The association of Joaquim Kopke to a shipping firm is an important explanatory
factor of his defense of free trade, a position similar to that of James Forrester and other wine
merchants (Forrester 1844, Forrester 1854).17
Joaquim Augusto Kopke was also president of the Associaçao Comercial do Porto, a
powerful association of merchants and industrialists in the Porto area that defended
liberalization of trade through lowering of import and export duties and what we could call
today deregulation, if this concept makes sense.18
In April 1859, Kopke makes some proposals for lowering among other things the
duties on Douro wine export. Forrester made a similar claim but he proposed lowering export
duties in Portugal and import duties in the United-Kingdom.
The proposal will meet mitigated success. In the ÙK, tariffs will be lowered, but not
substantially given the new methods for calculating wine duties (Forrester 1854). Moreover,
the changes in tariffs for are related to other issues and tariffs for other industries. In
Portugal, export taxes were reduced but given the financial needs of the state during all the
period, duties on wine will be maintained as necessary receipts for the Treasure.
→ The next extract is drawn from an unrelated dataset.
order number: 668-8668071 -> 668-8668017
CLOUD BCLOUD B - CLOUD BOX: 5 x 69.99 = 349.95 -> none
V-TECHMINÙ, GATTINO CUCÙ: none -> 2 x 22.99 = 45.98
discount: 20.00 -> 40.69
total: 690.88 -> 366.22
In the 1850s and 1860s, Joaquim Kopke has written on several occasions on the issue
of the Douro crisis, not just the crisis of the oidium and the phylloxera, but also the overall
crisis of overproduction and opposition of interests between the winemakers in the Upper
Douro and the wine merchants in Vila Nova de Gaia and Porto.
As I explained previously, the 1850s are characterized by important changes in the
organization of the port-wine sector. The crisis is affecting both the producers and merchants.
The oidium is attacking the vineyards and production drops considerably. The effect on
winemaker is stronger than merchant. The latter was able to reduce excessive stocks whereas
the former saw the production reduced severely.19 This problem appeared once more with the
phylloxera crisis in the late 1860s and the next two decades.
Three themes are clearly distinguished in the debates of the liberals. The first one is
the question of brandy, a specific problem for the port-wine, the second issue is about the
analysis of the technology in use and the process of production.
17 See the different letters published in the CP during the period by Moser, Graham, Gyrao, Forrester, Cockburns
and other shippers.
18 De-regulation is in itself a new regulation that first destroys the old regulation and second substitutes it by a
new one.
19 Several issues of the jornal O Comércio do Porto (referred to CP onwards) in 1854 and 1855 give cases of 40
to 80 per cent plummeting of wine production. Ninety per cent is probably exaggerated as an overall appraisal of
the impact of the disease. It was, however, frequently referred to in particular cases of specific quintas.